TASK OBJECTIVE
Lines containing the word "flavor" are to be copied from the data below.

(Beginning of RECORDS PROVIDED)

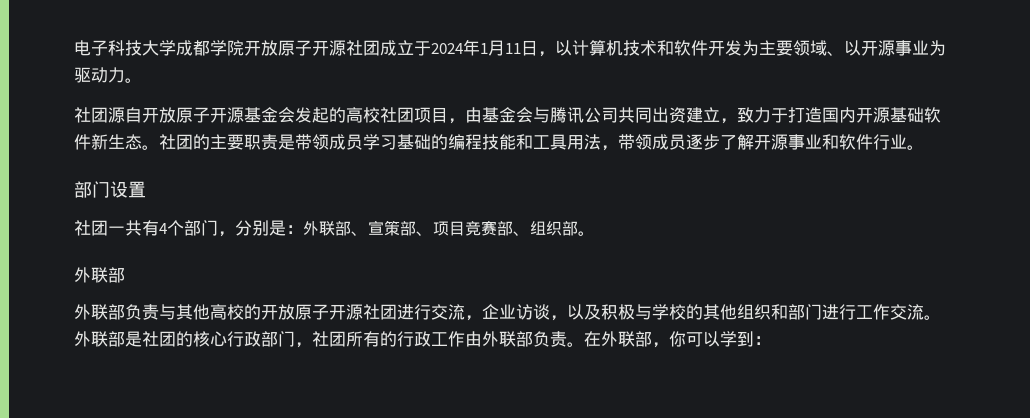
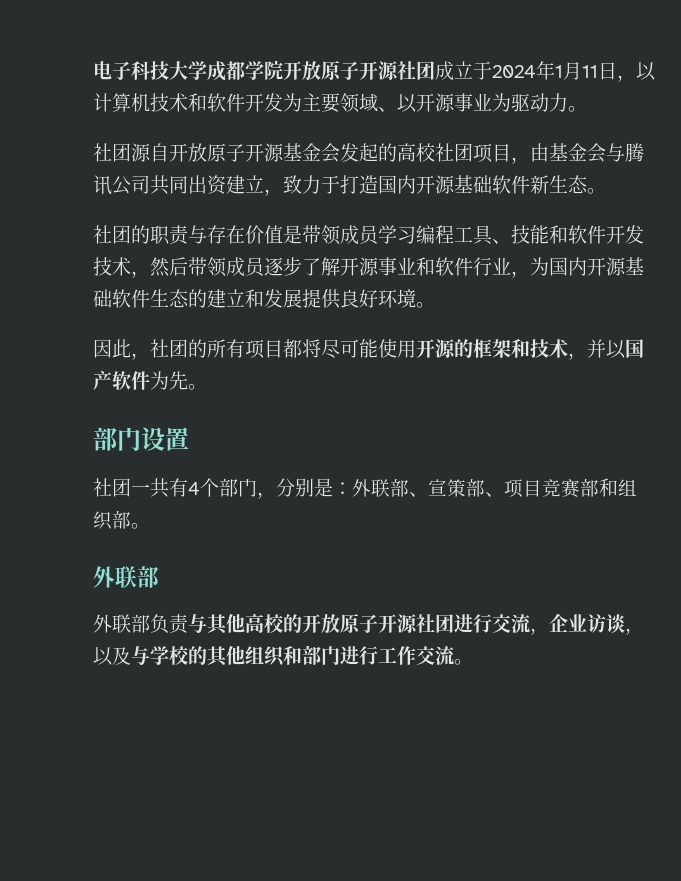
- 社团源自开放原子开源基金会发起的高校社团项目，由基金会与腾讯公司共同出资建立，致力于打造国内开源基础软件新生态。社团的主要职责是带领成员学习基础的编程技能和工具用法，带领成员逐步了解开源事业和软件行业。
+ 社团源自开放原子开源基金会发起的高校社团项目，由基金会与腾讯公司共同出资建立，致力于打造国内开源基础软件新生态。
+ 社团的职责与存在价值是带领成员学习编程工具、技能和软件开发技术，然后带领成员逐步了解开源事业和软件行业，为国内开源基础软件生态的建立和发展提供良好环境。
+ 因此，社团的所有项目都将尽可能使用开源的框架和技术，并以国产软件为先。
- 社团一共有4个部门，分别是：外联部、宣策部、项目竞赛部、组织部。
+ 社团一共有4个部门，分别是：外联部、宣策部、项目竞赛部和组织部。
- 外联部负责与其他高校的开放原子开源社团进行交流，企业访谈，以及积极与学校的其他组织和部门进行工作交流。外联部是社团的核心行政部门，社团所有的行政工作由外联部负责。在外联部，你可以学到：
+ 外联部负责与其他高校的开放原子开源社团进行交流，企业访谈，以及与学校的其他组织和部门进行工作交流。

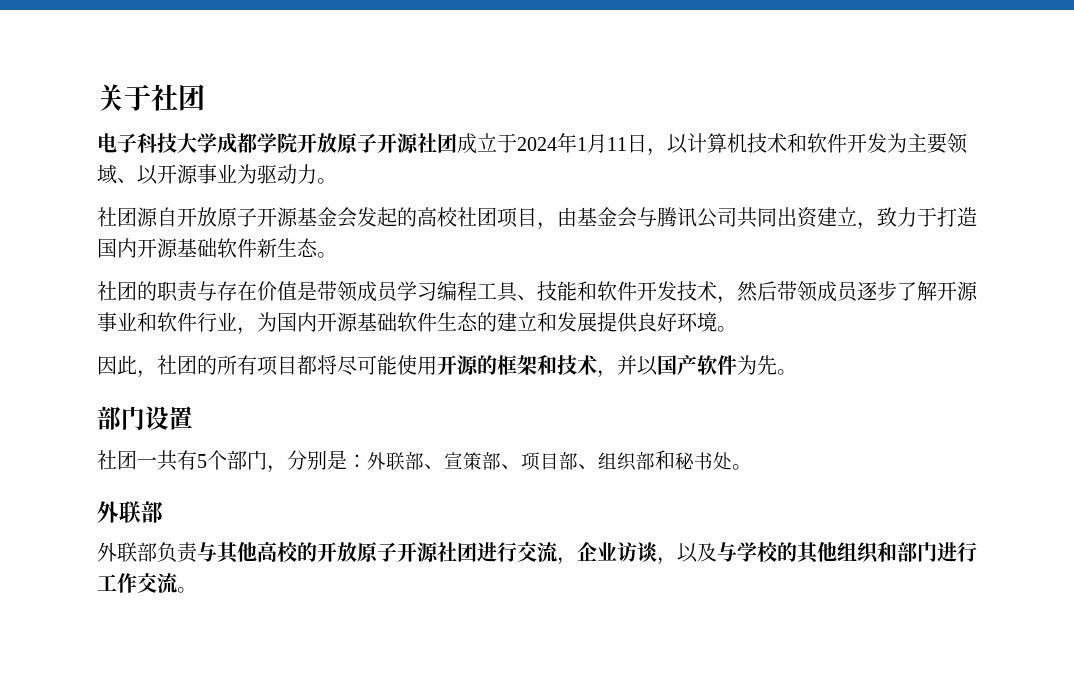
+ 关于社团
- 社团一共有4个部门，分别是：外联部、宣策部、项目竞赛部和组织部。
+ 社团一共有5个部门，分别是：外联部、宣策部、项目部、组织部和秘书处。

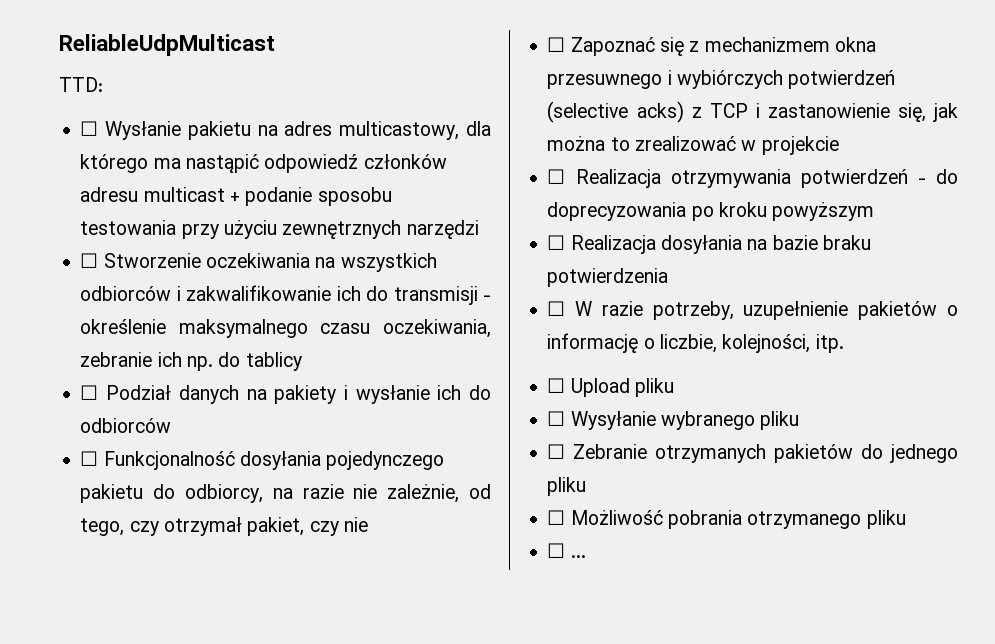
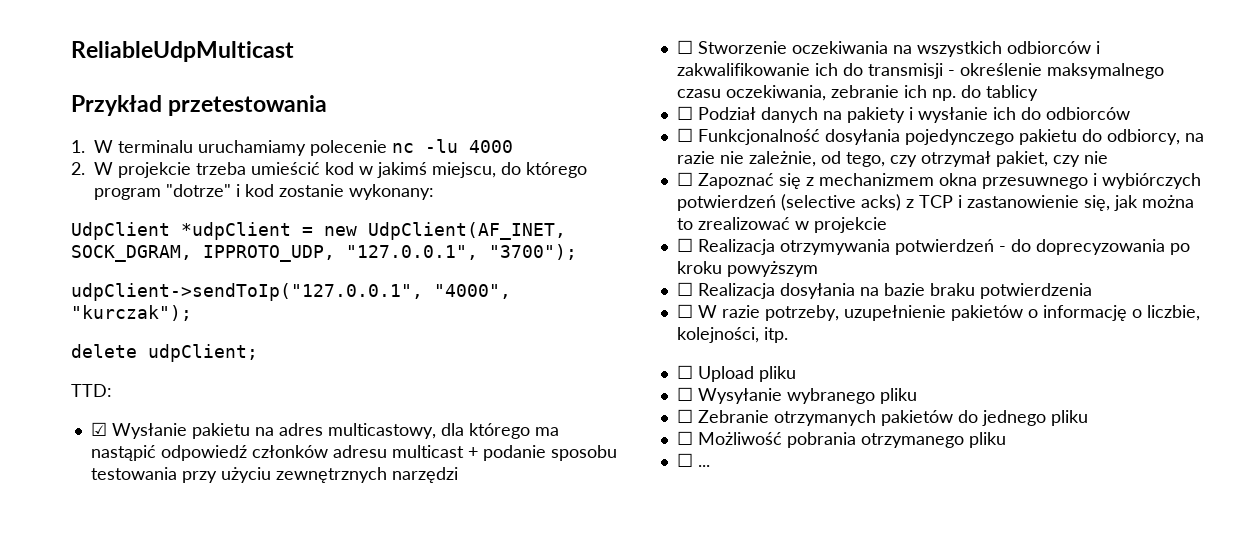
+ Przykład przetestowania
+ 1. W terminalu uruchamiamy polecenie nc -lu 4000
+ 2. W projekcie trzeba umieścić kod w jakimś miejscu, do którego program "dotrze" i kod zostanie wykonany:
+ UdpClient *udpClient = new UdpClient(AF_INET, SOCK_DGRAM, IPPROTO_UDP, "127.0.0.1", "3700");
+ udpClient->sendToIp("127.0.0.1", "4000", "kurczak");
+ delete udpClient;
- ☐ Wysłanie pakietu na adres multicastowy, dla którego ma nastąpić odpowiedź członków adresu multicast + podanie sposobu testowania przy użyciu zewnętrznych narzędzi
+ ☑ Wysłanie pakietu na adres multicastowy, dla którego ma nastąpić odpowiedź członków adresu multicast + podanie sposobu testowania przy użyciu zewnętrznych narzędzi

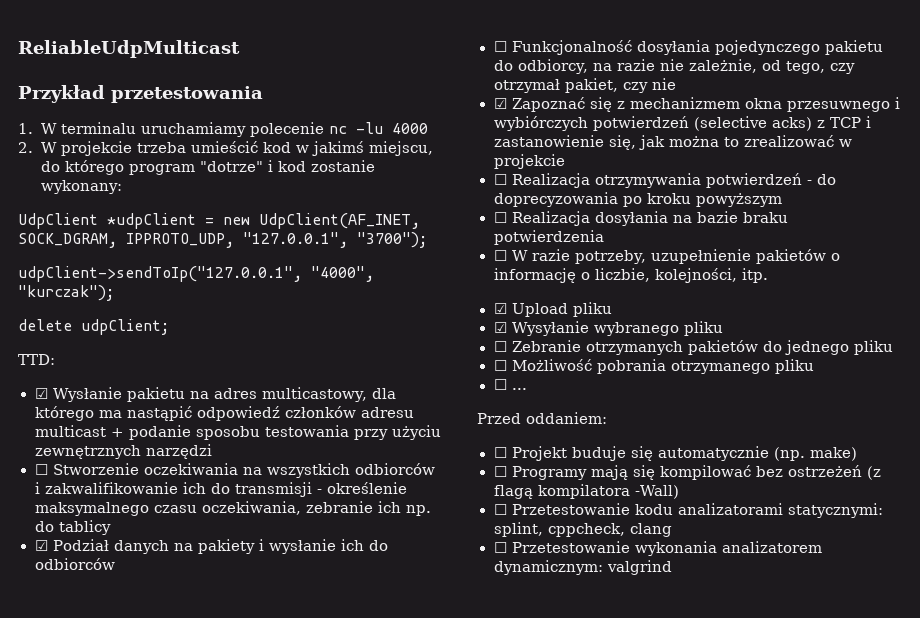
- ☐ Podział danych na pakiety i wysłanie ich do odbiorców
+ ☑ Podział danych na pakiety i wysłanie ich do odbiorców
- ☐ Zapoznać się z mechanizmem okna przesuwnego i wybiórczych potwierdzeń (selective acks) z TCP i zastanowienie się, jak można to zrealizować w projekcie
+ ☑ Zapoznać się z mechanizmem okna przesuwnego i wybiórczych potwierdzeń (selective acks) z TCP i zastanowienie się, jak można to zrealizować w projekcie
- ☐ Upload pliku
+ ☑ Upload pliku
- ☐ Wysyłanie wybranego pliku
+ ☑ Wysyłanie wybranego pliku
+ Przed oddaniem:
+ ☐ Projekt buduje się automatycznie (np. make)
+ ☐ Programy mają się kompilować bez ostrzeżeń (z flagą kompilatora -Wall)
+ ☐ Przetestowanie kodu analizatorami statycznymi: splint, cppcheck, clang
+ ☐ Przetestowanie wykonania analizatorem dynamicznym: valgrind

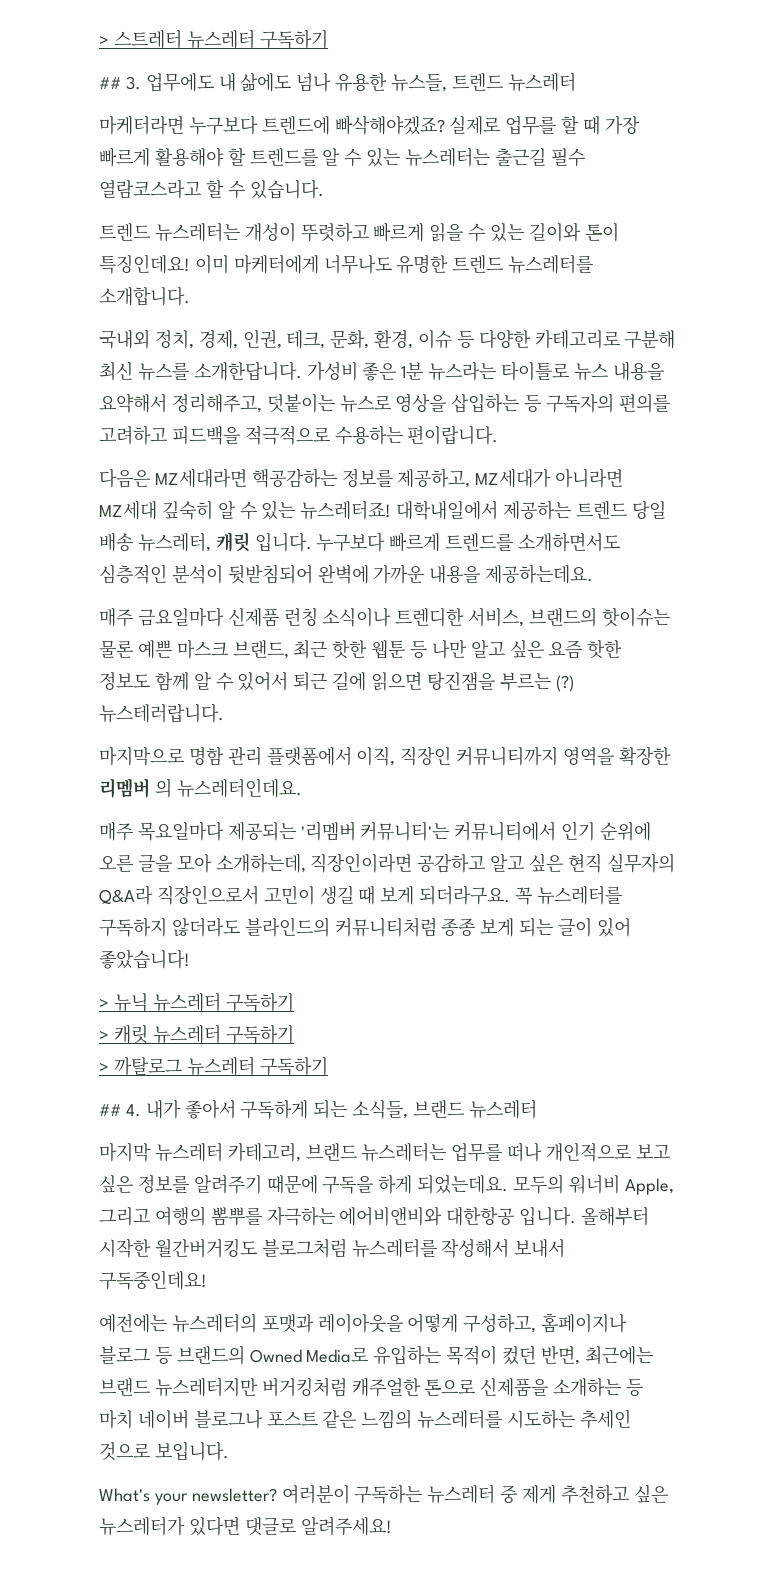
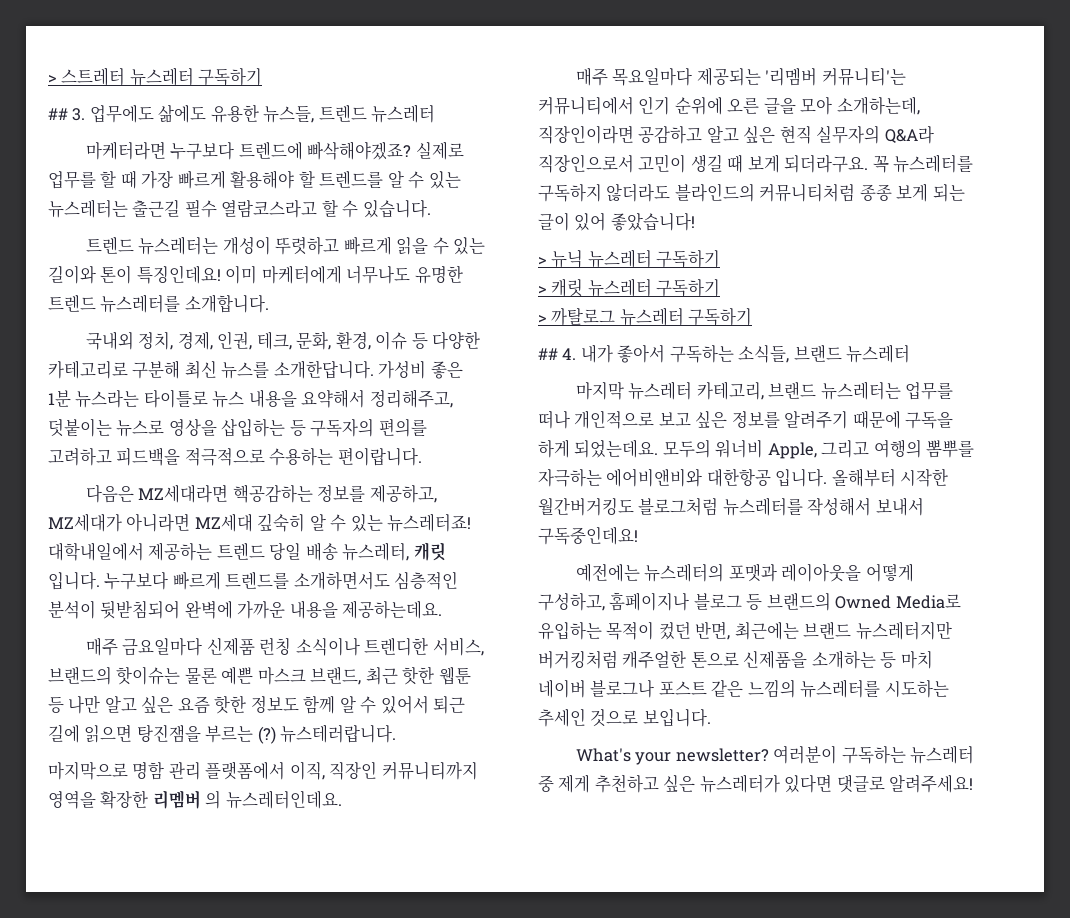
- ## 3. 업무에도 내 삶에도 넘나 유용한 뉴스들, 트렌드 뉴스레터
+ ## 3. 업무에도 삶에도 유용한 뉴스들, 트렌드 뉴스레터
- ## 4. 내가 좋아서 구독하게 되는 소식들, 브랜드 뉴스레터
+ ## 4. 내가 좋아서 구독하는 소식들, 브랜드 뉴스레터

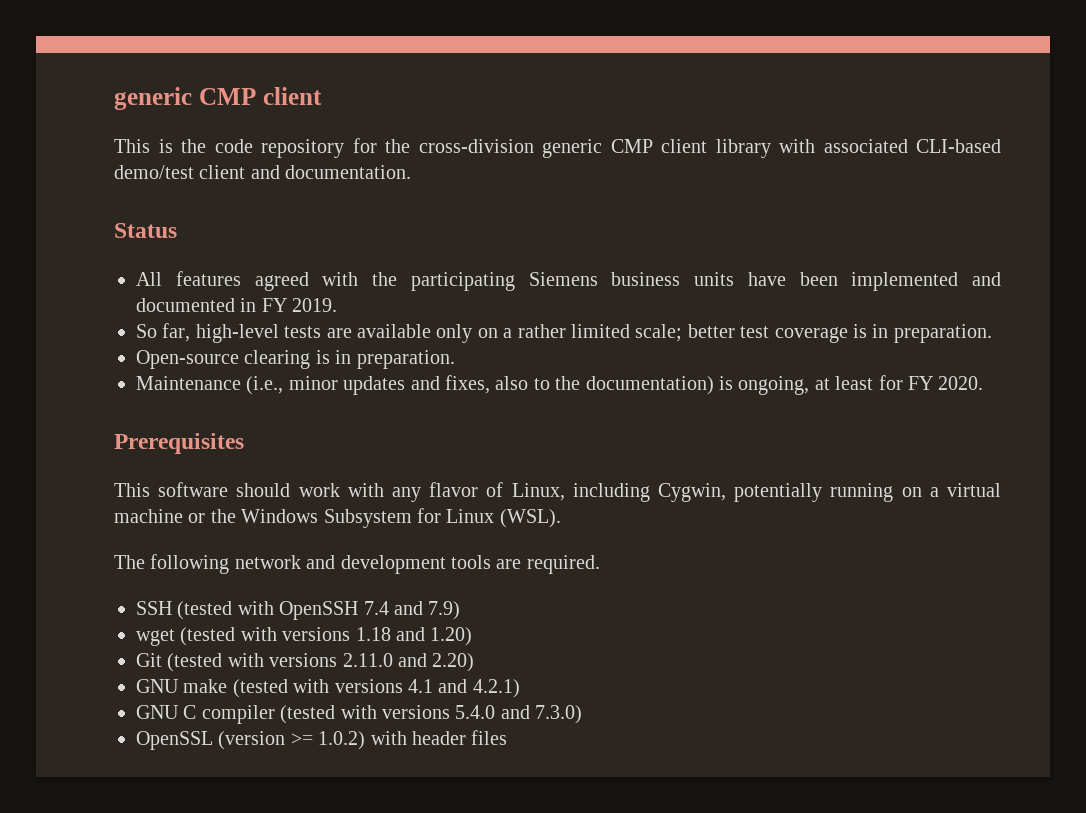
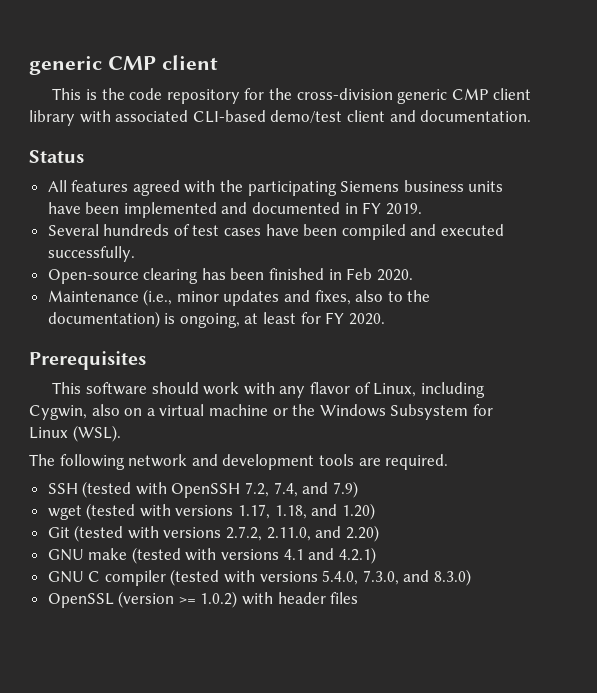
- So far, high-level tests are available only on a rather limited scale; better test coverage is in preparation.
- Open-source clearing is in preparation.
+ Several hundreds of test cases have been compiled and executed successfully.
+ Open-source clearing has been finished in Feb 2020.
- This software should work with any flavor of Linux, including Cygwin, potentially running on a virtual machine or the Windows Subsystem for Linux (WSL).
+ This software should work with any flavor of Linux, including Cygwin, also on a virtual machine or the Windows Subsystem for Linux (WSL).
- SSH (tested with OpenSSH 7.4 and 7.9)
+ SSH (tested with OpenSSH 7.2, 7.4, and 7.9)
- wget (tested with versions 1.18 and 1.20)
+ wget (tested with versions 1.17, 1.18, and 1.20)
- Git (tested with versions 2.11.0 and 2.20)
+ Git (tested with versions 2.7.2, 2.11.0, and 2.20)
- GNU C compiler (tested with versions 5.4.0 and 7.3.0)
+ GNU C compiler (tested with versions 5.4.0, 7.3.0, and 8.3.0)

(End of RECORDS PROVIDED)

ANSWER TO THE EXERCISE
- This software should work with any flavor of Linux, including Cygwin, potentially running on a virtual machine or the Windows Subsystem for Linux (WSL).
+ This software should work with any flavor of Linux, including Cygwin, also on a virtual machine or the Windows Subsystem for Linux (WSL).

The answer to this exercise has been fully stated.